The CMA also criticised the nature of private development, noting that "private developers produce houses at a rate at which they can be sold without needing to reduce their prices, rather than diversifying the types and numbers of homes they build to meet the needs of different communities (for example providing more affordable housing)". It added that land banks were a symptom of this rather than the reason for the shortage of new homes.

The CMA was also critical of the planning system, arguing that it produces "unpredictable results" and that it "often takes a protracted amount of time for builders to navigate before construction can start". 
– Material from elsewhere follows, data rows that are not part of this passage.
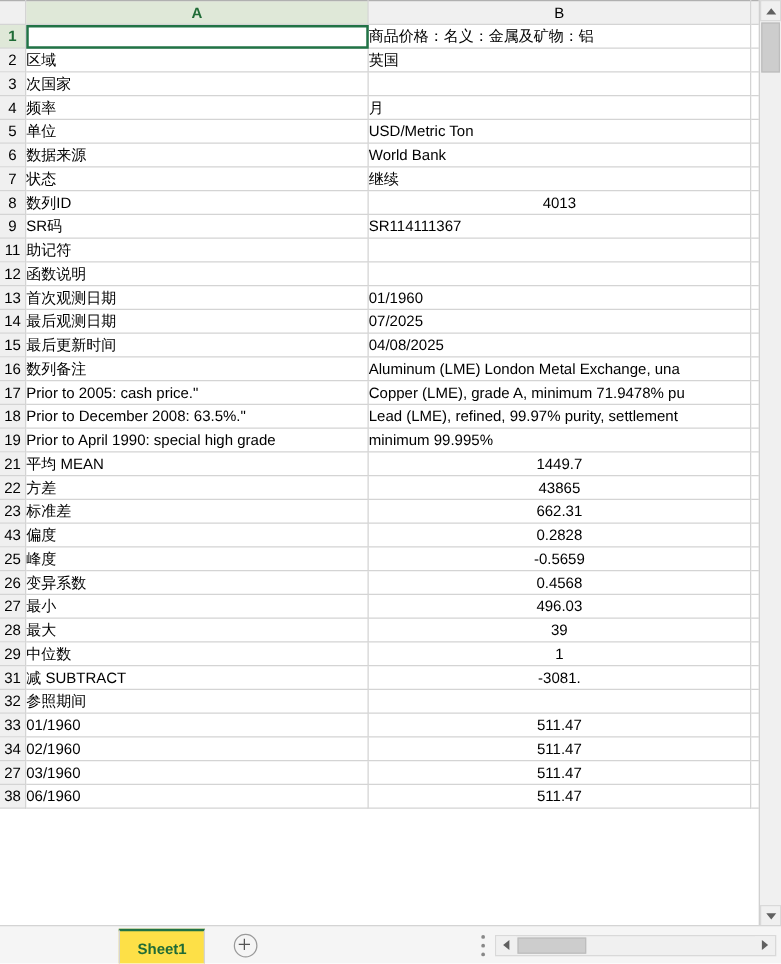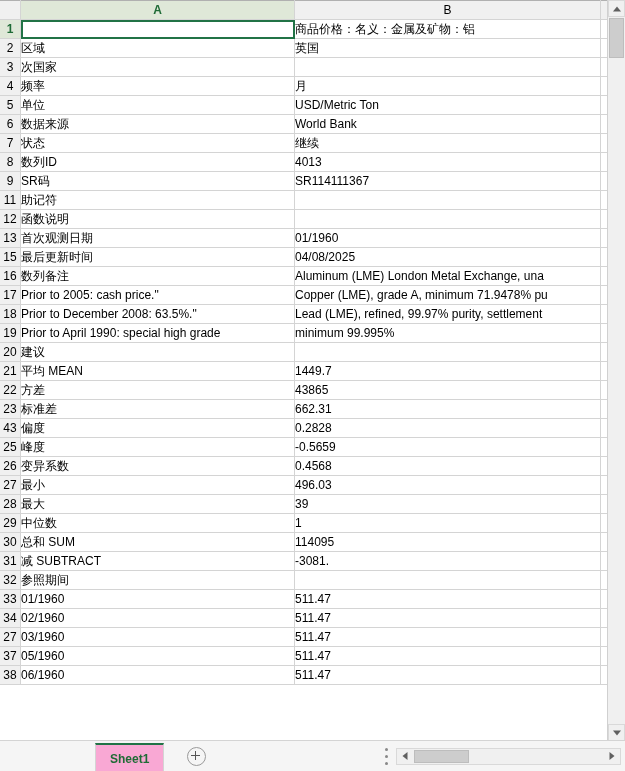--- a/index.html
+++ b/index.html
@@ -83,21 +83,21 @@
   .rowhead.active {
     background: #dfe8d8;
     color: #1f6b36;
     font-weight: bold;
   }
 
   td.cell {
     padding: 0 3px 0 3px;
     vertical-align: middle;
   }
-  td.cell.num { text-align: left; margin-left: 48px; }
+  td.cell.num { text-align: center; margin-left: 48px; }
   td.cell.txt { text-align: left; }
 
   .col-a { width: 273px; }
   .col-b { width: 305px; }
   .col-c { width: 10px; }
 
   
   td.selected {
     outline: 2px solid #217346;
     outline-offset: -2px;
@@ -163,21 +163,21 @@
     height: 30px;
     margin-left: 95px;
   }
   .sheet-tab {
     height: 28px;
     line-height: 28px;
     padding: 0 14px;
     font-size: 12px;
     color: #1f6b36;
     font-weight: bold;
-    background: #f9a8d4;
+    background: #fde047;
     border-top: 2px solid #217346;
     border-left: 1px solid #d4d4d4;
     border-right: 1px solid #d4d4d4;
     box-sizing: border-box;
   }
   .add-sheet {
     width: 28px;
     height: 30px;
     display: flex;
     align-items: center;
@@ -331,20 +331,26 @@
             <td class="cell col-b txt"></td>
             <td class="cell col-c txt"></td>
           </tr>
           <tr>
             <td class="rowhead">13</td>
             <td class="cell txt col-a">首次观测日期</td>
             <td class="cell col-b txt">01/1960</td>
             <td class="cell col-c txt"></td>
           </tr>
           <tr>
+            <td class="rowhead">14</td>
+            <td class="cell txt col-a">最后观测日期</td>
+            <td class="cell col-b txt">07/2025</td>
+            <td class="cell col-c txt"></td>
+          </tr>
+          <tr>
             <td class="rowhead">15</td>
             <td class="cell txt col-a">最后更新时间</td>
             <td class="cell col-b txt">04/08/2025</td>
             <td class="cell col-c txt"></td>
           </tr>
           <tr>
             <td class="rowhead">16</td>
             <td class="cell txt col-a">数列备注</td>
             <td class="cell col-b txt">Aluminum (LME) London Metal Exchange, una</td>
             <td class="cell col-c txt"></td>
@@ -361,26 +367,20 @@
             <td class="cell col-b txt">Lead (LME), refined, 99.97% purity, settlement</td>
             <td class="cell col-c txt"></td>
           </tr>
           <tr>
             <td class="rowhead">19</td>
             <td class="cell txt col-a">Prior to April 1990: special high grade</td>
             <td class="cell col-b txt"> minimum 99.995%</td>
             <td class="cell col-c txt"></td>
           </tr>
           <tr>
-            <td class="rowhead">20</td>
-            <td class="cell txt col-a">建议</td>
-            <td class="cell col-b txt"></td>
-            <td class="cell col-c txt"></td>
-          </tr>
-          <tr>
             <td class="rowhead">21</td>
             <td class="cell txt col-a">平均 MEAN</td>
             <td class="cell col-b num">1449.7</td>
             <td class="cell col-c txt"></td>
           </tr>
           <tr>
             <td class="rowhead">22</td>
             <td class="cell txt col-a">方差</td>
             <td class="cell col-b num">43865</td>
             <td class="cell col-c txt"></td>
@@ -421,26 +421,20 @@
             <td class="cell col-b num">39</td>
             <td class="cell col-c txt"></td>
           </tr>
           <tr>
             <td class="rowhead">29</td>
             <td class="cell txt col-a">中位数</td>
             <td class="cell col-b num">1</td>
             <td class="cell col-c txt"></td>
           </tr>
           <tr>
-            <td class="rowhead">30</td>
-            <td class="cell txt col-a">总和 SUM</td>
-            <td class="cell col-b num">114095</td>
-            <td class="cell col-c txt"></td>
-          </tr>
-          <tr>
             <td class="rowhead">31</td>
             <td class="cell txt col-a">减 SUBTRACT</td>
             <td class="cell col-b num">-3081.</td>
             <td class="cell col-c txt"></td>
           </tr>
           <tr>
             <td class="rowhead">32</td>
             <td class="cell txt col-a">参照期间</td>
             <td class="cell col-b txt"></td>
             <td class="cell col-c txt"></td>
@@ -453,26 +447,20 @@
           </tr>
           <tr>
             <td class="rowhead">34</td>
             <td class="cell txt col-a">02/1960</td>
             <td class="cell col-b num">511.47</td>
             <td class="cell col-c txt"></td>
           </tr>
           <tr>
             <td class="rowhead">27</td>
             <td class="cell txt col-a">03/1960</td>
-            <td class="cell col-b num">511.47</td>
-            <td class="cell col-c txt"></td>
-          </tr>
-          <tr>
-            <td class="rowhead">37</td>
-            <td class="cell txt col-a">05/1960</td>
             <td class="cell col-b num">511.47</td>
             <td class="cell col-c txt"></td>
           </tr>
           <tr>
             <td class="rowhead">38</td>
             <td class="cell txt col-a">06/1960</td>
             <td class="cell col-b num">511.47</td>
             <td class="cell col-c txt"></td>
           </tr>
         </tbody>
"The report highlights that many planning departments are under-resourced, some do not have up-to-date local plans, and don’t have clear targets or strong incentives to deliver the numbers of homes needed in their area," the CMA added. 

Peter Bill, author of Broken Homes, a book on UK housebuilding, called the price-sharing investigation the "sting in the tail", saying it "could prove nasty".

"Shining a spotlight on what goes on in terms of who controls what, who owns what, who swaps land with who and for what price is in the public interest," he said. "If the CMA finds major housebuilders have been colluding on the terms and prices offered for land, they deserve what's coming. Particularly if it's public land."

EMCs were another issue raised by the report, whereby housebuilders charge homeowners fees to maintain public land due to councils' inability or unwillingness to do it themselves. The CMA found that 80 per cent of new homes sold by the 11 biggest builders from 2021 to 2022 were subject to estate management charges.